- _TASK TO CARRY OUT_:
Please go through the records below and return every line holding the word "ffffff".

- _Source records_:
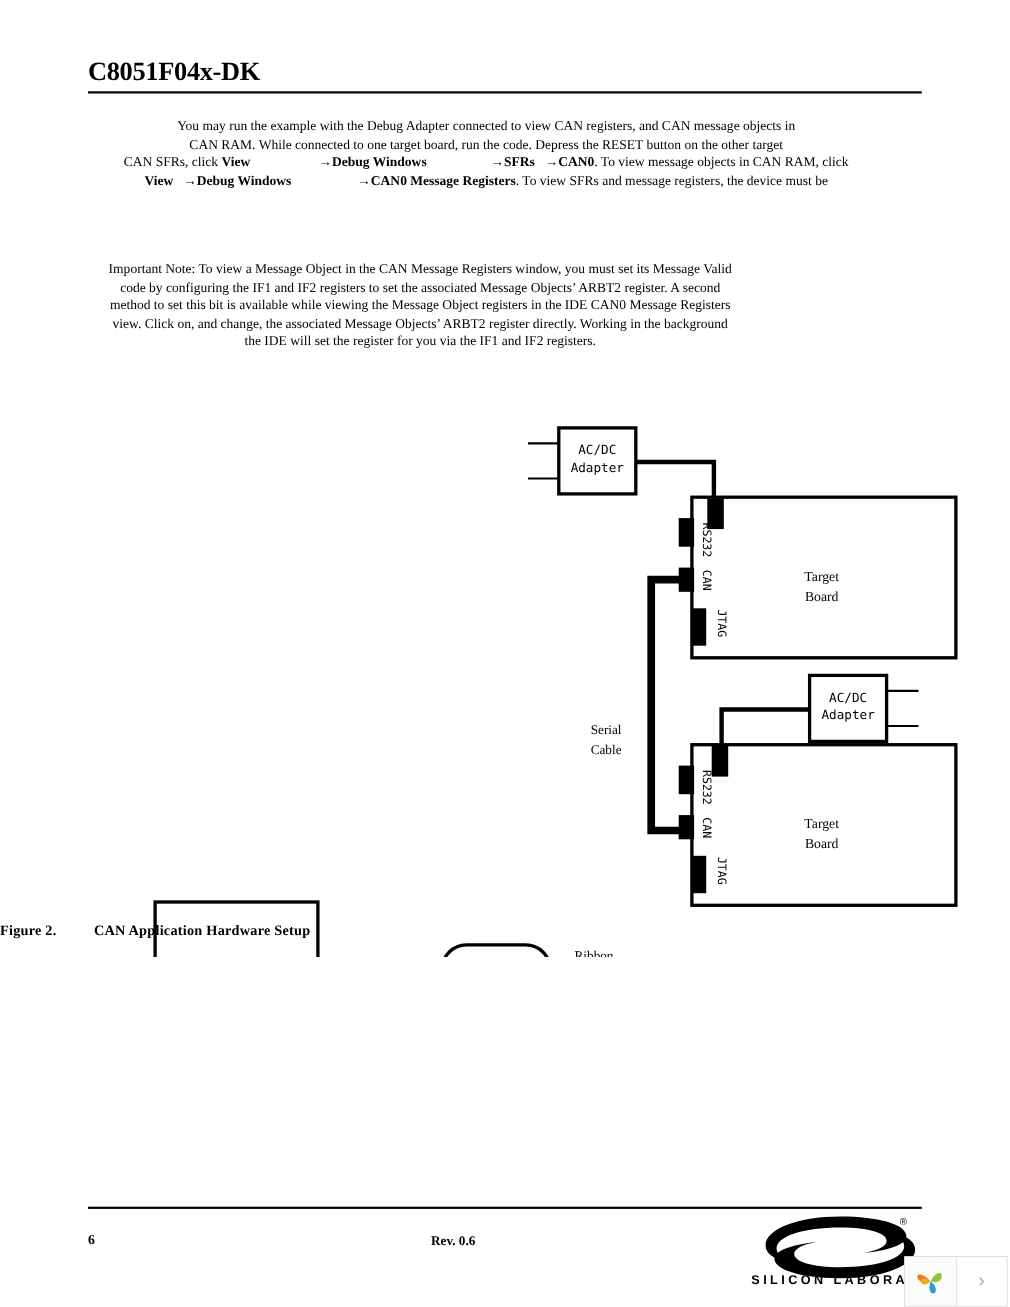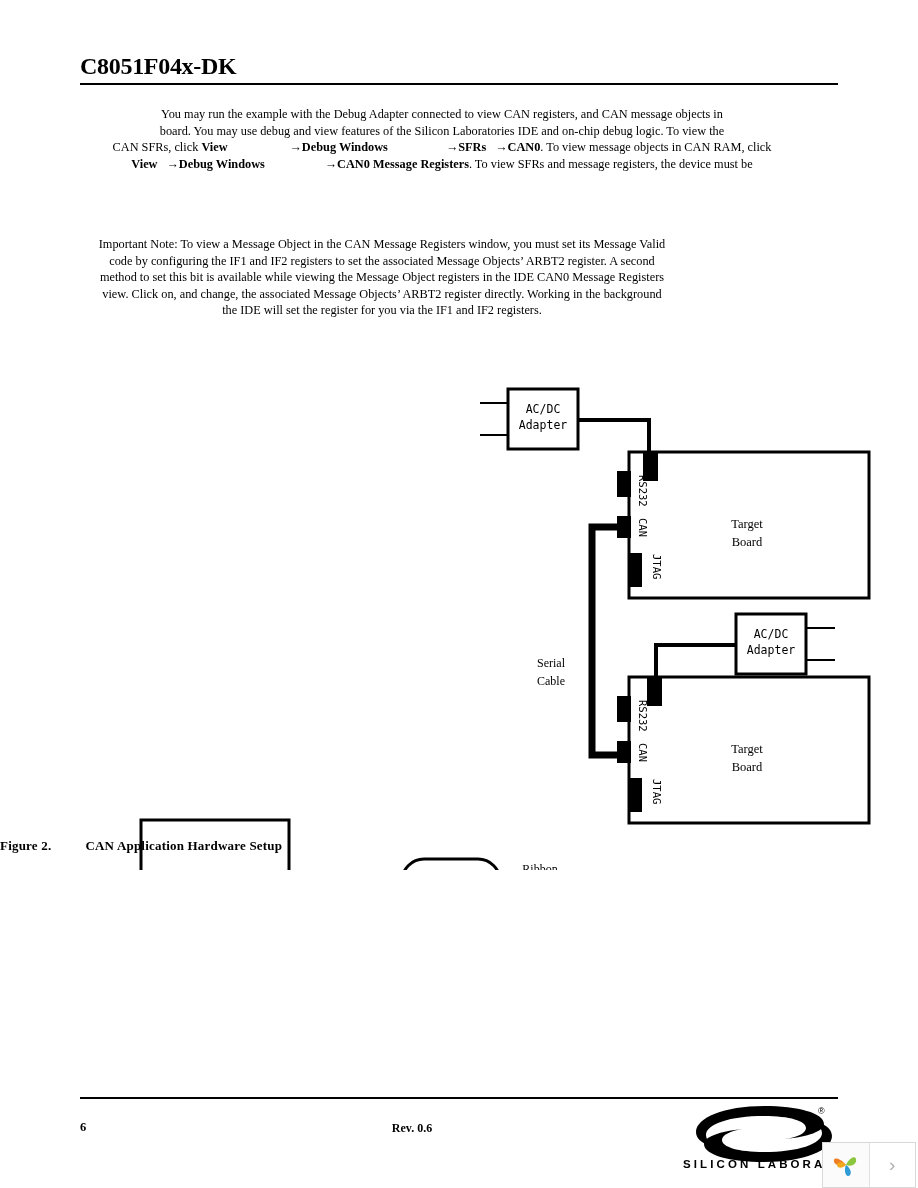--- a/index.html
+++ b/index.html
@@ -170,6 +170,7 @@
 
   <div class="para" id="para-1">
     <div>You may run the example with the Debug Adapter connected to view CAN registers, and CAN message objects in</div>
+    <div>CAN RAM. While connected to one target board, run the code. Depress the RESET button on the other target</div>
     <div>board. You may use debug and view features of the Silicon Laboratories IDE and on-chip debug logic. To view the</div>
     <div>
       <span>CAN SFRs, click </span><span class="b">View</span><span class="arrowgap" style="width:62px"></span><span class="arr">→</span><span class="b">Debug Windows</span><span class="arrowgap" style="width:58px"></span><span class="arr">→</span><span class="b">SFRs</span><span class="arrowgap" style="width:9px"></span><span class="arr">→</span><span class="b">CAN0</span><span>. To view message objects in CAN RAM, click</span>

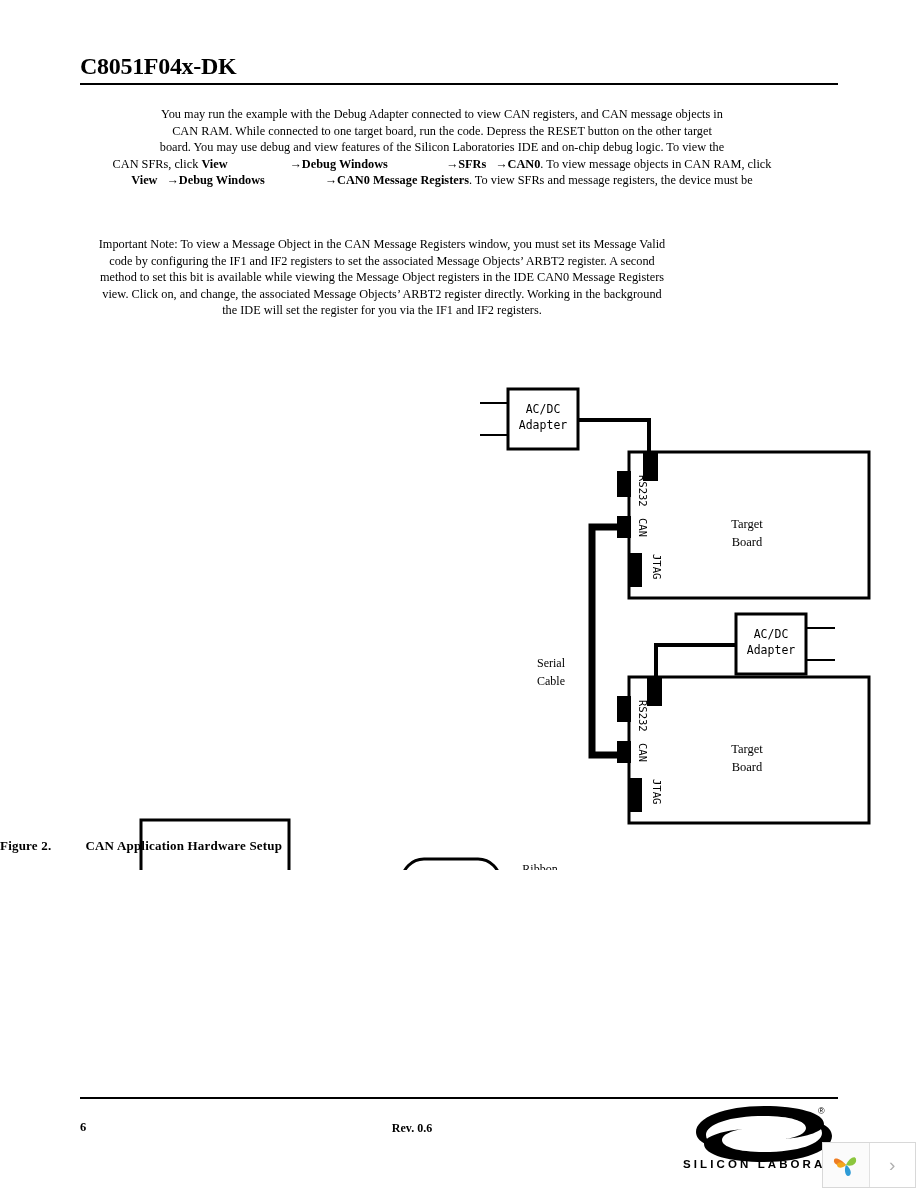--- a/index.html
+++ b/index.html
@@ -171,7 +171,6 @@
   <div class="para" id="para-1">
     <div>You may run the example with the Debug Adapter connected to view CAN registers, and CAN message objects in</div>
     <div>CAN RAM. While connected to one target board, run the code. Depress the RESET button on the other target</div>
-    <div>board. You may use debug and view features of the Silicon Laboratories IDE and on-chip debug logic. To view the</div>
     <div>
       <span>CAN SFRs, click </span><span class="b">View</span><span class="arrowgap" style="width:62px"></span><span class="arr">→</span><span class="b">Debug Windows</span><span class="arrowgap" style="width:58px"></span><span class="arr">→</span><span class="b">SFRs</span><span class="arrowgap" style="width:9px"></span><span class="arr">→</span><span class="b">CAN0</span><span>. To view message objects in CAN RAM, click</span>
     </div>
==
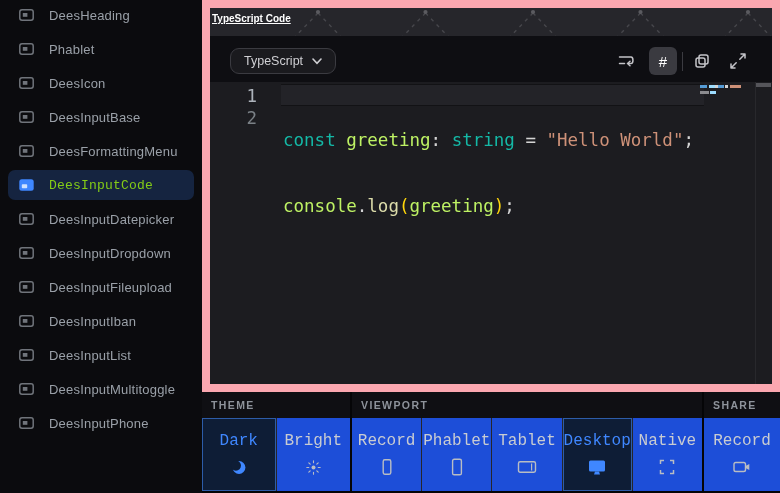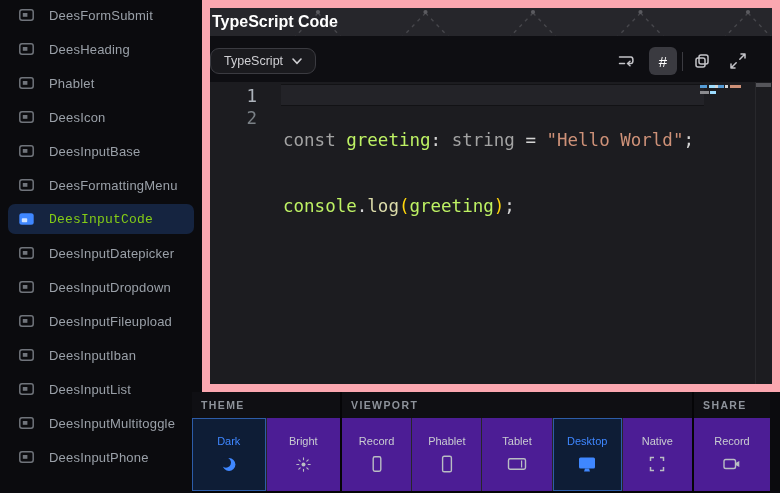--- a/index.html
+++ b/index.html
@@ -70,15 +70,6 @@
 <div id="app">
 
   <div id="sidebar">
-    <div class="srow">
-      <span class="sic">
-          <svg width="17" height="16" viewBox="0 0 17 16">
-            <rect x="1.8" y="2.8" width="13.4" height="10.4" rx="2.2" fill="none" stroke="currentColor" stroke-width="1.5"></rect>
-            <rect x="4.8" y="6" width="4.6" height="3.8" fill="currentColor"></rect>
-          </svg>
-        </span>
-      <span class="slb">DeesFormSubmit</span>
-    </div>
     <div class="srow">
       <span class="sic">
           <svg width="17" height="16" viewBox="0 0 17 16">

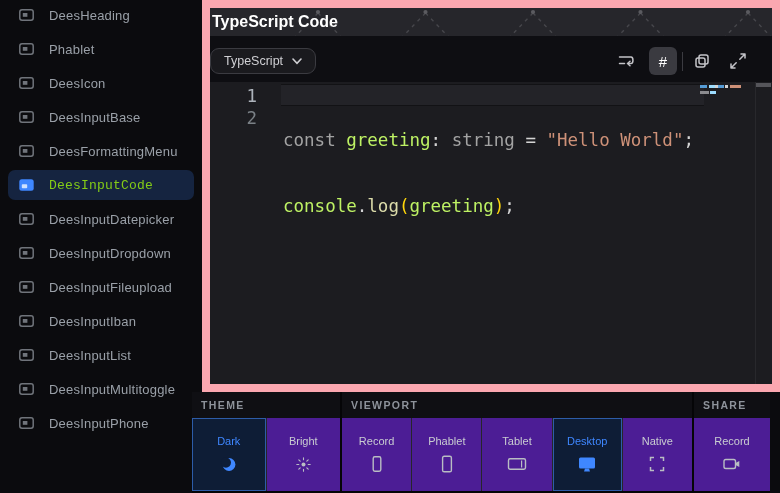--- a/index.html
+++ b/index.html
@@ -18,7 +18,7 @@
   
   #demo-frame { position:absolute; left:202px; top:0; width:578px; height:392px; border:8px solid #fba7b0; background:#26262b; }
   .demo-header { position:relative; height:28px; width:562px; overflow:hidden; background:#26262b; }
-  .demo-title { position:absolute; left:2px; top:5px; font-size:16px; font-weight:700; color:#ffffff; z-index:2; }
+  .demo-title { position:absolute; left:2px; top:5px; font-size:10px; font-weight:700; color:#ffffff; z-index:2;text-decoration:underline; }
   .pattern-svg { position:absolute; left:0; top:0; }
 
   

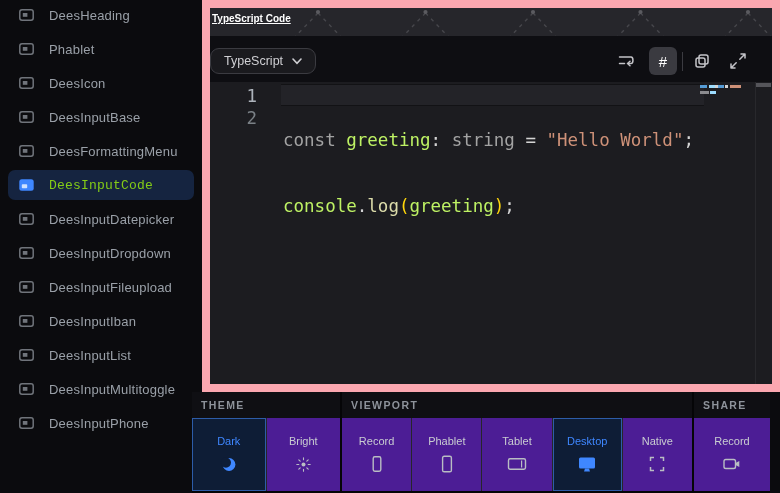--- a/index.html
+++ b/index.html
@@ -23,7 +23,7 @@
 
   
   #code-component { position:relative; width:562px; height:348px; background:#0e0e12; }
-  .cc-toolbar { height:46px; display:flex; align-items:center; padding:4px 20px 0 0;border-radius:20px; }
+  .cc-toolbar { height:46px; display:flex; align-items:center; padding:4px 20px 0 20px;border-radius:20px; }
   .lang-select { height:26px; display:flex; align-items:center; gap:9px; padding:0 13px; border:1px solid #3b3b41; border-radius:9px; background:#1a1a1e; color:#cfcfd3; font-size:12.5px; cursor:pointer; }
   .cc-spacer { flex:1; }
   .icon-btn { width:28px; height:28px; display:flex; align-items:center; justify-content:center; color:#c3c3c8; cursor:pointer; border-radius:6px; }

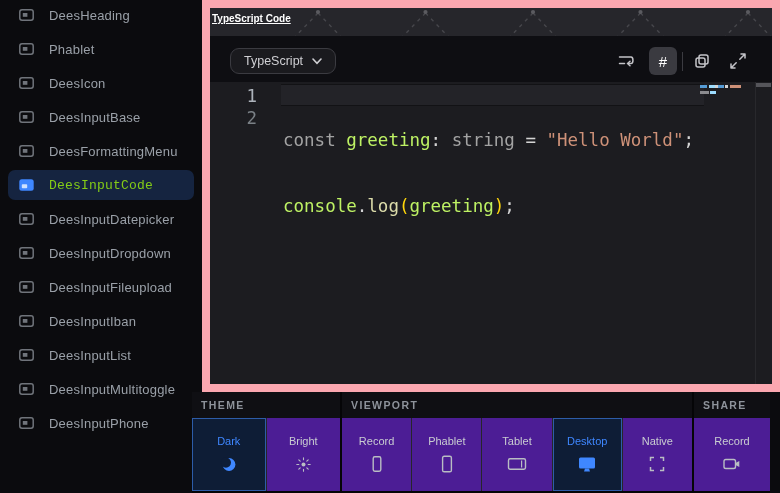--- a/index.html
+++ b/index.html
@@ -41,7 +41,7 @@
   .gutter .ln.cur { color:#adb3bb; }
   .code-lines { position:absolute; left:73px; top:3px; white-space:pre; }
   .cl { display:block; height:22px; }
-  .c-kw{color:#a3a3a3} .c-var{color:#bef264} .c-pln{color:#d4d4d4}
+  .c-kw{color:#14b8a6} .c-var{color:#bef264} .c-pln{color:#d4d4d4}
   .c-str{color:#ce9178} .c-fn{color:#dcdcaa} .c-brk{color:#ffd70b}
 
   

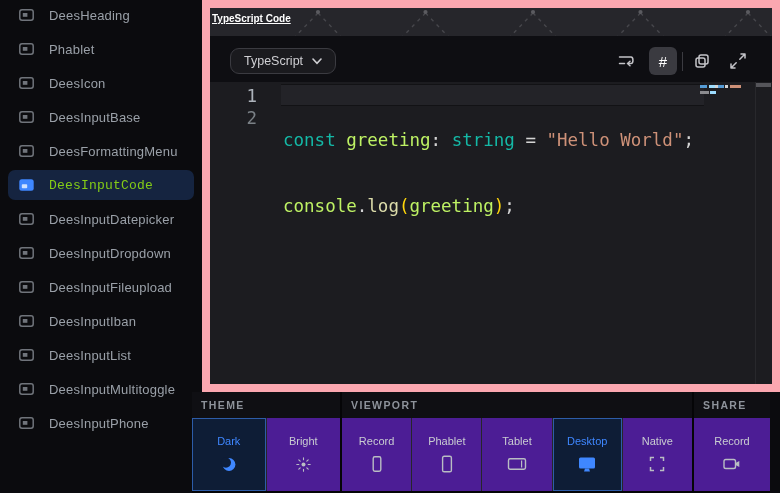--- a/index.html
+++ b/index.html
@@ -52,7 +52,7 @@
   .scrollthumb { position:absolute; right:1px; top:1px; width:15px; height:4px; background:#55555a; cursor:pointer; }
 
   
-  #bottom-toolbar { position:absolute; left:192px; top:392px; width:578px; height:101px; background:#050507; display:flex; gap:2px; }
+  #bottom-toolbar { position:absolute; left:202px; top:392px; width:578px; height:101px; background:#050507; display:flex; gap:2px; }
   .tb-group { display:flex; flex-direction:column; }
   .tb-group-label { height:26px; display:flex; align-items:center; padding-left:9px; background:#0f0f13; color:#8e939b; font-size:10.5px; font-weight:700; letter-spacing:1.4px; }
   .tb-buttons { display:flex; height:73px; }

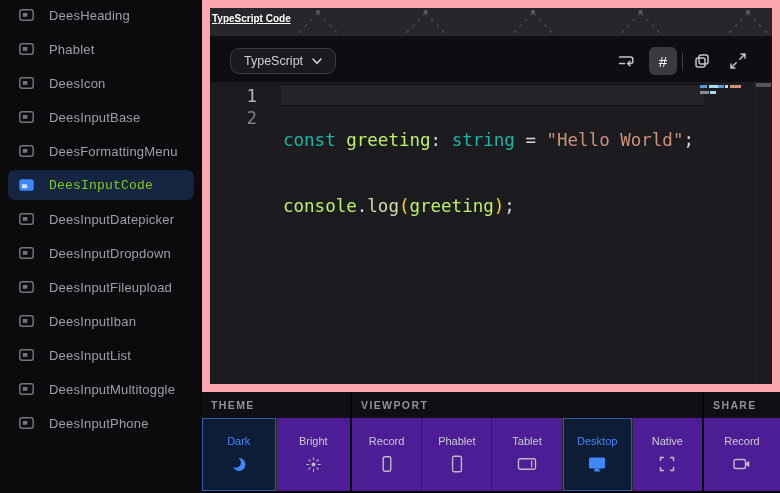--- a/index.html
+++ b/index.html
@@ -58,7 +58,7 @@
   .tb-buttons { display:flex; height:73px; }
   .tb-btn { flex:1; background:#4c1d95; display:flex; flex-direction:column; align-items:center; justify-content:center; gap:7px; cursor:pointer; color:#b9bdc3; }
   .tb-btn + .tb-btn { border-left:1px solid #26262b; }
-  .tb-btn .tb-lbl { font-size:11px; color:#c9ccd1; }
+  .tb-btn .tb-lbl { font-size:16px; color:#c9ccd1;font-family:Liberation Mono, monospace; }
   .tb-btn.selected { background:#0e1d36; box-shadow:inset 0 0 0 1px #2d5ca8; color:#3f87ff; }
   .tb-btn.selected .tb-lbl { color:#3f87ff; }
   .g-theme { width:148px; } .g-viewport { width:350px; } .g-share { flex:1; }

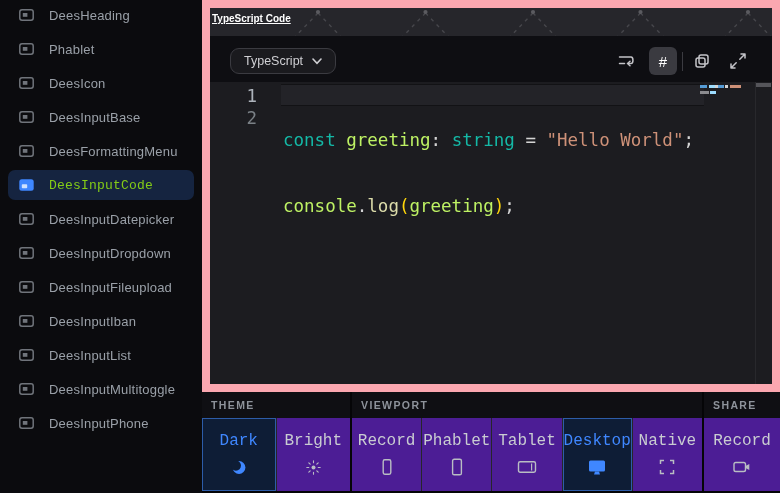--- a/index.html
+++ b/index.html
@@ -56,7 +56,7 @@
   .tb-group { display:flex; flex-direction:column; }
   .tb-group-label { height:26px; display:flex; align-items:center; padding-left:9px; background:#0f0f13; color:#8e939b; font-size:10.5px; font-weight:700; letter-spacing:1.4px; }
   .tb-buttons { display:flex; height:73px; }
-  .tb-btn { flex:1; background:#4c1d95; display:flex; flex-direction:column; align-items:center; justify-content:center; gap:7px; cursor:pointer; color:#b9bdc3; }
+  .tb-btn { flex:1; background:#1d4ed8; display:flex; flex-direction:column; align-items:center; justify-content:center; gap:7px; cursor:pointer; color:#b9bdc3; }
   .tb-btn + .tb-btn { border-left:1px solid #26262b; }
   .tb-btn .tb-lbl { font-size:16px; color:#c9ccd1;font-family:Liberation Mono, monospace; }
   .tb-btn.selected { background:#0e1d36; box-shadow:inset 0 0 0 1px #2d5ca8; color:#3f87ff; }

- _THE COMPLETED TASK_:
-  .demo-title { position:absolute; left:2px; top:5px; font-size:16px; font-weight:700; color:#ffffff; z-index:2; }
+  .demo-title { position:absolute; left:2px; top:5px; font-size:10px; font-weight:700; color:#ffffff; z-index:2;text-decoration:underline; }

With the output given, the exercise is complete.